Calculation : base 400 mg ethanol/Nm3 >>> 400/ 46 E3 = 0.008696 mole C2H5OH /Nm3 >>>> 0.017391 mole C /Nm3 >>>> 0.017391 *12 E3

= 208.69 mg C/Nm3

Pierre
 
Pierre Hi

Thank you for your super-fast response, and also for the clear and concise explanation.
That is really helpful !

Many thanks, Merci Bien !

Alex
[/indent]
 
pierreick said:
Considering ethanol C2H5OH, 1 mole ethanol, 2 moles de C
Molecular weight Ethanol: 12*2+1*6+32*1=76 g/mol
Molecular weight C: 12g/mol
Mass fraction of C is 12*2/76=0.316

Calculation : base 400 mg ethanol/Nm3 >>>> 400*0.316 >>> 126.3 mg C/Nm3
 
Wow Shvet!
Mw O is 16 g/mol. Even your sum is wrong.
Too much vodka?
Pierre
 
@pierreick
Seems yes )))

@Alex
Ignore my post
 
Analysers are notorious for wrong readings - always check that there is a recent calibration record.
Where possible, get a sample of vapor and send it to your lab for manual analysis.
 
Thanks a lot for your input Guys, really interesting.

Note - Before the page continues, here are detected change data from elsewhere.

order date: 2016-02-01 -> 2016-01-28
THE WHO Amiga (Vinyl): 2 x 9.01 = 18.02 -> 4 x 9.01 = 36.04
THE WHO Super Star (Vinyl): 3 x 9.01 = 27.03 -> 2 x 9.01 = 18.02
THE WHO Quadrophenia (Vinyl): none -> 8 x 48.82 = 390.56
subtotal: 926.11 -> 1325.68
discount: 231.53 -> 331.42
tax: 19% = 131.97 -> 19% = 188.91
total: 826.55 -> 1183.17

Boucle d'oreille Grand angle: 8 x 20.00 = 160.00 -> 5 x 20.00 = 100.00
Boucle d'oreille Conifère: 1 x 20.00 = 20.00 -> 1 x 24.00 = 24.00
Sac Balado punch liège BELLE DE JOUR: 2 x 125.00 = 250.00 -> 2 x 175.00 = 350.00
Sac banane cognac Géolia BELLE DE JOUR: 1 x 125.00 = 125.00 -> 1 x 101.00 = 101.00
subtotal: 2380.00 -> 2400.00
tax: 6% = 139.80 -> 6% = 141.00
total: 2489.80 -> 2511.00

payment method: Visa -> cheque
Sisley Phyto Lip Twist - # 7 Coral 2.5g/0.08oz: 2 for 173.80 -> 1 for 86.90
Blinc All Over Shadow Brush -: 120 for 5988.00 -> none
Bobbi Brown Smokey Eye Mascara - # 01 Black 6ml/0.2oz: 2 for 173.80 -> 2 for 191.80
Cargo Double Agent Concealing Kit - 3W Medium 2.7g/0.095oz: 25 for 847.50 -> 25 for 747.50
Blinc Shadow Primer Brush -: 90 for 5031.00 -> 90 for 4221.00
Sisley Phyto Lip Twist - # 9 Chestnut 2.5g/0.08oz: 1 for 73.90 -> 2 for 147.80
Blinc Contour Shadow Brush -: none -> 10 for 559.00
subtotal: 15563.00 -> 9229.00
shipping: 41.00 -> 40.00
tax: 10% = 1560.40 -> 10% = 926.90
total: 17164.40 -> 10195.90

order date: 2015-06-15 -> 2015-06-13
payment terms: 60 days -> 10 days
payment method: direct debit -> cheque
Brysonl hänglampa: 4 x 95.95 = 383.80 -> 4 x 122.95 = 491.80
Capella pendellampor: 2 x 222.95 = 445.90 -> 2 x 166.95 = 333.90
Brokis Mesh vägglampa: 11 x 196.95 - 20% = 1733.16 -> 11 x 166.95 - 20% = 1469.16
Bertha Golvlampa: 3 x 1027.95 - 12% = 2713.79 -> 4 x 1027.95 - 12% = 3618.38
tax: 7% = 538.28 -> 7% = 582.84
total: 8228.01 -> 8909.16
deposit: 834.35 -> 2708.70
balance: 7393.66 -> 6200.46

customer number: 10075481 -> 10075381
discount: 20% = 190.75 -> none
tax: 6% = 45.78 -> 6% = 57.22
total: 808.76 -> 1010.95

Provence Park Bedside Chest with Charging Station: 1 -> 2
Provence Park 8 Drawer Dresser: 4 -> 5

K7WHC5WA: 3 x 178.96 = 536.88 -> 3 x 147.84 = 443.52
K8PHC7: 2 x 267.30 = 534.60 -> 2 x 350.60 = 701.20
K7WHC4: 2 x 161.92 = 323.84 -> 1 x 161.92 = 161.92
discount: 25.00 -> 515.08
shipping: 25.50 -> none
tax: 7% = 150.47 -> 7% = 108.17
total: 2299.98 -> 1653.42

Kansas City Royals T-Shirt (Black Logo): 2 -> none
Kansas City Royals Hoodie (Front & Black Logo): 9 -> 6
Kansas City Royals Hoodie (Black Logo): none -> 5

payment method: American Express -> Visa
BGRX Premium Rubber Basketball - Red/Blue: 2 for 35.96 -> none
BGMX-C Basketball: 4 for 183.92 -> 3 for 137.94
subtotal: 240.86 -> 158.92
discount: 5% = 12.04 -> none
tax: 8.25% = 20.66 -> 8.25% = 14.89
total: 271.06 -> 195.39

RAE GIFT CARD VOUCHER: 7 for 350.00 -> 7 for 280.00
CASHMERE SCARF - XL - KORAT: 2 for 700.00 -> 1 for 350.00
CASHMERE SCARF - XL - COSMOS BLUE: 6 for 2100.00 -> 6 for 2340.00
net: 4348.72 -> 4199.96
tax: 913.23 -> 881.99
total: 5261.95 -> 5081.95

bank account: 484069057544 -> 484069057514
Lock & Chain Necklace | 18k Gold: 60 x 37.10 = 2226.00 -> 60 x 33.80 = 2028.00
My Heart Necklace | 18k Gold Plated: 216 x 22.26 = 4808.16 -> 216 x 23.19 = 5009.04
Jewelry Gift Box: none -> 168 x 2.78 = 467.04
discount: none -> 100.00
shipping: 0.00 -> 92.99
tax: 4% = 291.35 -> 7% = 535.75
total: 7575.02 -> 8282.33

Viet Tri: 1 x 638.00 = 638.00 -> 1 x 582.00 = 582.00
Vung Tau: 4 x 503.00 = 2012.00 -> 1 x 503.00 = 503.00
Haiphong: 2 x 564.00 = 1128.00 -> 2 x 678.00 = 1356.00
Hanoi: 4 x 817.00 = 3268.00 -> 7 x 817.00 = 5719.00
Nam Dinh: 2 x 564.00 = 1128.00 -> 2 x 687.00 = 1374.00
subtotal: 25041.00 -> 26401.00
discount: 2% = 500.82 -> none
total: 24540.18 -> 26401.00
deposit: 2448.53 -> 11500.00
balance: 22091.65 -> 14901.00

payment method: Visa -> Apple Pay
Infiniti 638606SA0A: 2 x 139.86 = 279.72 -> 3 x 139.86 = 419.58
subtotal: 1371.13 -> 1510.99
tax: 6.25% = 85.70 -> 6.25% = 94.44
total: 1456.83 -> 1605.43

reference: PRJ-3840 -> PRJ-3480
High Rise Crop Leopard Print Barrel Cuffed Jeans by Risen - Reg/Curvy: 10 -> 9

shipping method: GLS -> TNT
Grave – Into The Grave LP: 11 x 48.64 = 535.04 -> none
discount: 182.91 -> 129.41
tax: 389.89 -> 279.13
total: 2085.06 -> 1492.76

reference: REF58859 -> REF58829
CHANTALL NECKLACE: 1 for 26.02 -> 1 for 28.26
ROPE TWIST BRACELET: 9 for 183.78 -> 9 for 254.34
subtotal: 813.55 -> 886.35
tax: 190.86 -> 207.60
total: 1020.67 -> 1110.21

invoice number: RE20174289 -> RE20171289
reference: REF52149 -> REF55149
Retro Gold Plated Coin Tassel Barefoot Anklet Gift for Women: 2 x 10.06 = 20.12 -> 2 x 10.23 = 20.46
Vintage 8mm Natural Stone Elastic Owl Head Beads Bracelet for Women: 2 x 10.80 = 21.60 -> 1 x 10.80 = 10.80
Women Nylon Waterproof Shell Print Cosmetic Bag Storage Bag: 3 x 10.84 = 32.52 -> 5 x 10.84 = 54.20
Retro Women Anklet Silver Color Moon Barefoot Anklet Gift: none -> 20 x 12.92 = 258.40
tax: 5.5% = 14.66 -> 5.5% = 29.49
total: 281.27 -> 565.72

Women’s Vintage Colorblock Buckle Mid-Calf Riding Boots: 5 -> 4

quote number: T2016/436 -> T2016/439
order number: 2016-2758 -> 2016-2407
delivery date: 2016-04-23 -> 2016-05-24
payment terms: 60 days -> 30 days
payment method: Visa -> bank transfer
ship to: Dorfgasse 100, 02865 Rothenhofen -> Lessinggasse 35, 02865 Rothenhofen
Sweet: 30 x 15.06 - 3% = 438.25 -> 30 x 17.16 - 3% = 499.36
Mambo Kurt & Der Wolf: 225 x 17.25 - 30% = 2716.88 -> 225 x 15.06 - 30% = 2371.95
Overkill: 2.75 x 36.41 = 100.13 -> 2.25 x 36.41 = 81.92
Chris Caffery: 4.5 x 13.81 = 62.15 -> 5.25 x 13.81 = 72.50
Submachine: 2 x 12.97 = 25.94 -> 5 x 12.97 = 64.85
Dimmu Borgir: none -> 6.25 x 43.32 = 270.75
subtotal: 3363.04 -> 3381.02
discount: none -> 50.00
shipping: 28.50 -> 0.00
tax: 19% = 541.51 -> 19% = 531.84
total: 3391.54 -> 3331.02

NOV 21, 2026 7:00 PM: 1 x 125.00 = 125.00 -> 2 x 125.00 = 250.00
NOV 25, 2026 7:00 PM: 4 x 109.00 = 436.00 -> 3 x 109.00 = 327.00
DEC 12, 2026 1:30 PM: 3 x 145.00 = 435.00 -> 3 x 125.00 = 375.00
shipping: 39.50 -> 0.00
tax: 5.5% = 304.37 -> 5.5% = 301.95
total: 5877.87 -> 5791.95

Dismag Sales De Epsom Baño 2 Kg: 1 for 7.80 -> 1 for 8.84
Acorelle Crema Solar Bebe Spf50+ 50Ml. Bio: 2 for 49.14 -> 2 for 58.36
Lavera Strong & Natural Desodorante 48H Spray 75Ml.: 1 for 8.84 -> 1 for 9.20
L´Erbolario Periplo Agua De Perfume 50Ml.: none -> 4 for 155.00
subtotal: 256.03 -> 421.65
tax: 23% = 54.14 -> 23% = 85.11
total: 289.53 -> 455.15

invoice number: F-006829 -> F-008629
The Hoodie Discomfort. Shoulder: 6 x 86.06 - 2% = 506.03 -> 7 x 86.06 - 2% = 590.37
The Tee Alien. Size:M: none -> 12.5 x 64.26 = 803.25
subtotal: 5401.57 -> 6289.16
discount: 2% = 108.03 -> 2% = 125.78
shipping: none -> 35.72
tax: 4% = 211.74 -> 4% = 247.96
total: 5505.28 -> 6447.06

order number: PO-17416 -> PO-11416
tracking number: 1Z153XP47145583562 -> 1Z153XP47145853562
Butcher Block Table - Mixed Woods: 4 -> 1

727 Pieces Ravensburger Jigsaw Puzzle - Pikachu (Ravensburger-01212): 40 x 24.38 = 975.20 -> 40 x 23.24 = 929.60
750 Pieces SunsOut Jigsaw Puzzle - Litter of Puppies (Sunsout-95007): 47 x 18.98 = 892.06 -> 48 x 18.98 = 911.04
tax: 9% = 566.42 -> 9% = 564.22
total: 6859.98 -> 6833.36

Just FYI, my analyzer is a RAE Systems MiniRae3000.
The Calibration Gas is Isobutylene.
One can call up an extensive list of measured gases, the analyzer then applies a correction factor specific to the gas of interest.

In my case, Ethanol, this results in a factor of 10.0 and the result is displayed in mg Ethanol/m3. One then normalizes the result to obtain mg/Nm3

Going back to the Mass Fraction calculation @Pierreick,
<Calculation : base 400 mg ethanol/Nm3 >>> 400/ 46 E3 = 0.008696 mole C2H5OH /Nm3 >>>> 0.017391 mole C /Nm3 >>>> 0.017391 *12 E3
= 208.69 mg C/Nm3>

Is it possible to use the percentage: 208.69mgC/400mgE = 52.0725% - and apply this to other readings? For example: 950mg/Nm3 x 52.0725% = 494.6mgC ???
or would this be considered sloppy practice ?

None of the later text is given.